Any one of us who has lost our appetite, whether it’s due to stress, bereavement, illness, or any of the myriad physical and emotional challenges we may face, knows the dreadful dilemma of knowing we should eat, realising it will help us feel better and stronger, and yet not being able to face the food on our plate. Jane Clarke, a dietitian with more than 25 years’ experience in her field, understands this more than most. ‘During my teens and early twenties, I suffered from dreadful, debilitating endometriosis, which often required hospital treatment,’ she recalls. ‘When you're having to deal with intense and prolonged pain which requires strong medication to relieve it (in my case, morphine), the last thing you feel is a desire to eat. Yet a body which is suffering needs every ounce of nourishing food to help it cope with being traumatised.’

Jane’s experience, coupled with a love of food (she also happens to be a trained cordon bleu chef), drew her to qualify as a dietitian. All too rapidly, she realised that the advice given in most care settings focuses on the mechanics of food – calories in, carbohydrates required, the nuts and bolts of nutrition – but does little to inspire those who need it most actually to eat. ‘The body is cruel and can easily slip into a cycle of the less you eat, the less you want to eat – and that impacts how well you cope with and recover from illness, but also your mood and sense of wellbeing. I was fortunate because my mum used to bring flasks of homemade soup on to the ward to tempt me with something homely and comforting to eat.’

Last year, Jane founded Nourish by Jane Clarke – a community, website and campaign with the aim of changing people’s lives through the power of nourishment. On her website, she explains the eating challenges that people with serious illnesses such as cancer, dementia and heart disease can face, and provides simple, practical solutions for problems such as the nausea associated with chemotherapy, weight gain due to steroid treatment, or the chewing and swallowing issues experienced by people living with dementia. There are also wonderful recipes tailored to these conditions but which everyone, well or poorly, will enjoy.

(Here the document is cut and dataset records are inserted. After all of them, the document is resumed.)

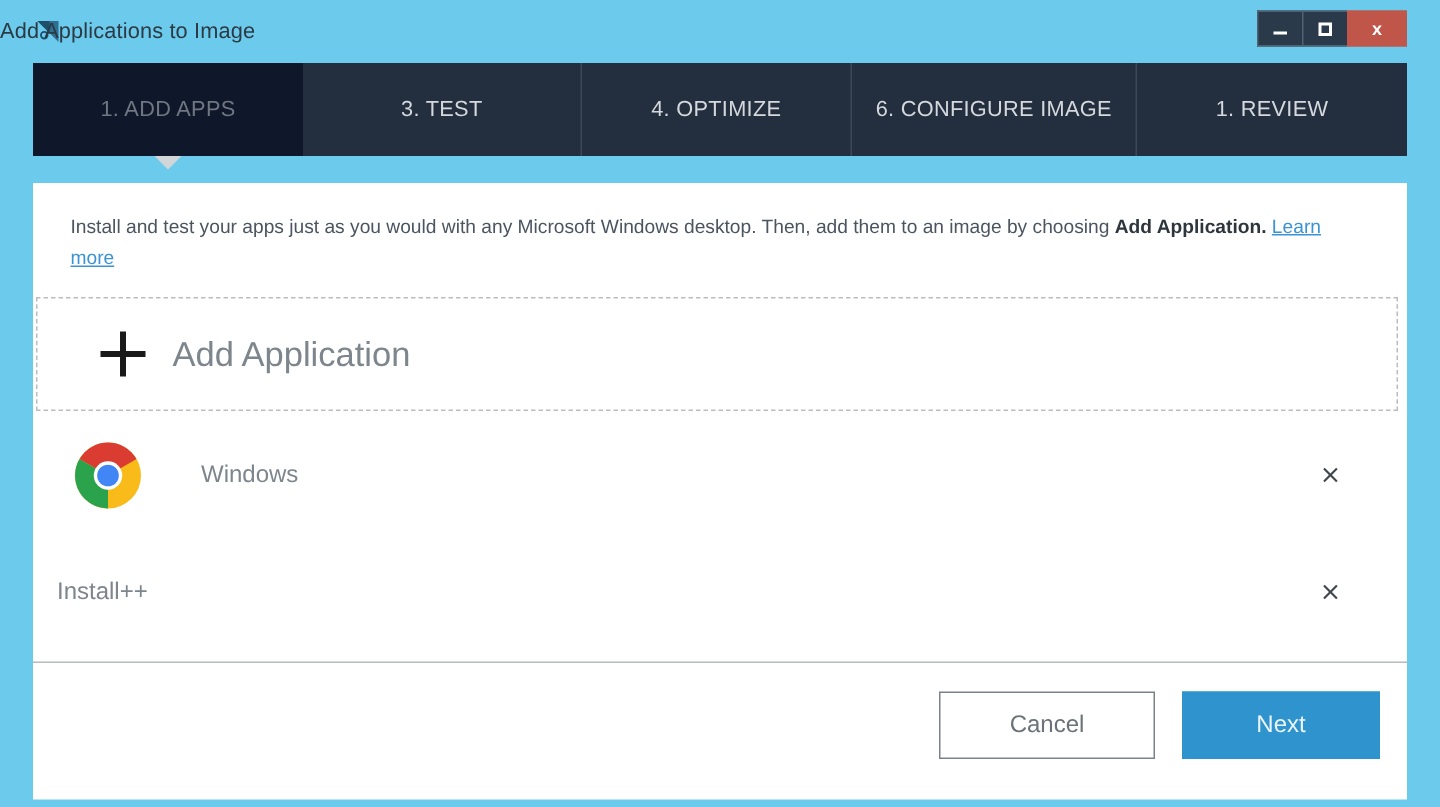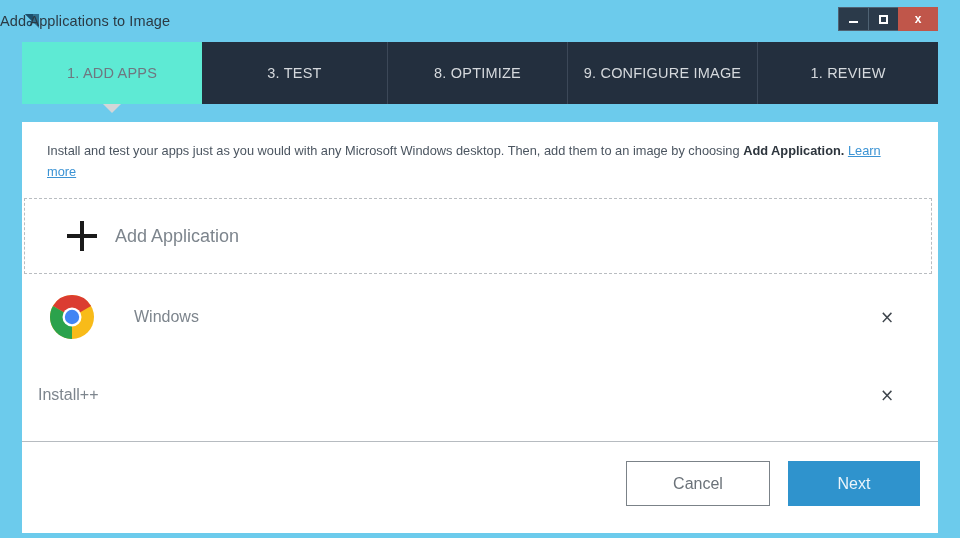--- a/index.html
+++ b/index.html
@@ -116,21 +116,21 @@
     justify-content: center;
     color: #d5d9dd;
     font-size: 14.5px;
     letter-spacing: 0.2px;
     cursor: pointer;
     border-right: 1px solid #3c4858;
     box-sizing: border-box;
   }
   .tab:last-child { border-right: none; }
   .tab.active {
-    background: #5eead4;
+    background: #0f172a;
     color: #6f7780;
     border-right: none;
   }
   .tab.active::after {
     content: "";
     position: absolute;
     left: 50%;
     margin-left: -9px;
     bottom: -9px;
     width: 0; height: 0;
@@ -194,21 +194,21 @@
   .plus-icon::before {
     left: 0; top: 13px;
     width: 30px; height: 4px;
   }
   .plus-icon::after {
     left: 13px; top: 0;
     width: 4px; height: 30px;
   }
   .add-label {
     margin-left: 18px;
-    font-size: 18px;
+    font-size: 23px;
     color: #7d858d;
   }
 
   
   .app-list {
     position: absolute;
     left: 2px;
     top: 156px;
     width: 908px;
   }
@@ -311,22 +311,22 @@
       <div class="win-btn">
         <i class="glyph-max"></i>
       </div>
       <div class="win-btn close">x</div>
     </div>
   </div>
 
   <div class="tabstrip">
     <div class="tab active" style="width:180px">1. ADD APPS</div>
     <div class="tab" style="width:186px">3. TEST</div>
-    <div class="tab" style="width:180px">8. OPTIMIZE</div>
-    <div class="tab" style="width:190px">9. CONFIGURE IMAGE</div>
+    <div class="tab" style="width:180px">4. OPTIMIZE</div>
+    <div class="tab" style="width:190px">6. CONFIGURE IMAGE</div>
     <div class="tab" style="width:180px">1. REVIEW</div>
   </div>
 
   <div class="content">
 
     <div class="desc">
       <span>Install and test your apps just as you would with any Microsoft Windows desktop. Then, add them to an image by choosing </span><b>Add Application.</b>
       <span class="link">Learn more</span>
     </div>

‘With Nourish, I want to help people find pleasure, inspiration and, of course, nourishment from the food they eat,’ she says. ‘Tempting people to eat, even if their appetite has gone AWOL, is key because undernourishment is a huge – yet hidden – issue.’ If illness is killing your appetite, here are some ideas to try…

Keep portions small. A ramekin of shepherd’s pie or a cup of chocolate mousse can be less overwhelming than a plateful of food; you can always have seconds. Or pick from a platter of tasty foods, such as vegetable crudites, fresh fruits and cheeses.

Titillate taste buds. When we’re ill, our sense of taste can change. Adding piquant flavours can stimulate the appetite. Marinate meats in wine or garlic; use herbs or spices to make piquant, tangy sauces; use fruit to add zest to sorbets and puddings.

Swap sweet for bitter tastes. Sharp tastes can be more appealing than sugary flavours and literally get your mouth watering. Add preserved lemon to a tagine, lime juice to steamed vegetables, or serve a sharp pickle with cheese or cold meats.

Make mealtimes a moment to savour. If you can, sharing a meal with others, talking rather than watching TV, and enjoying the ritual of cooking and serving food – even if it’s just a bowl of homemade soup – can make eating more of a pleasure. 

Kiwi and pineapple sorbet

Kiwi and pineapple sorbet

Zingy, zesty kiwi and pineapple, this sweet treat is refreshing and will make your taste buds sing. Kiwi fruit are a great source of vitamin C, which alongside the bromelain-rich pineapple, provide a great 'good for you' treat.

Preparation time: about 5 minutes 
Freezing time: 2 hours

250g grape juice
1 small pineapple, skinned, cored and chopped
4 kiwifruits, peeled and chopped
2 tablespoons Good Oil (optional)

Purée the ingredients in a blender and place in the freezer.
Stir briskly every 30 minutes for 2 hours (this breaks down the ice crystals and will make the sorbet lighter and smoother).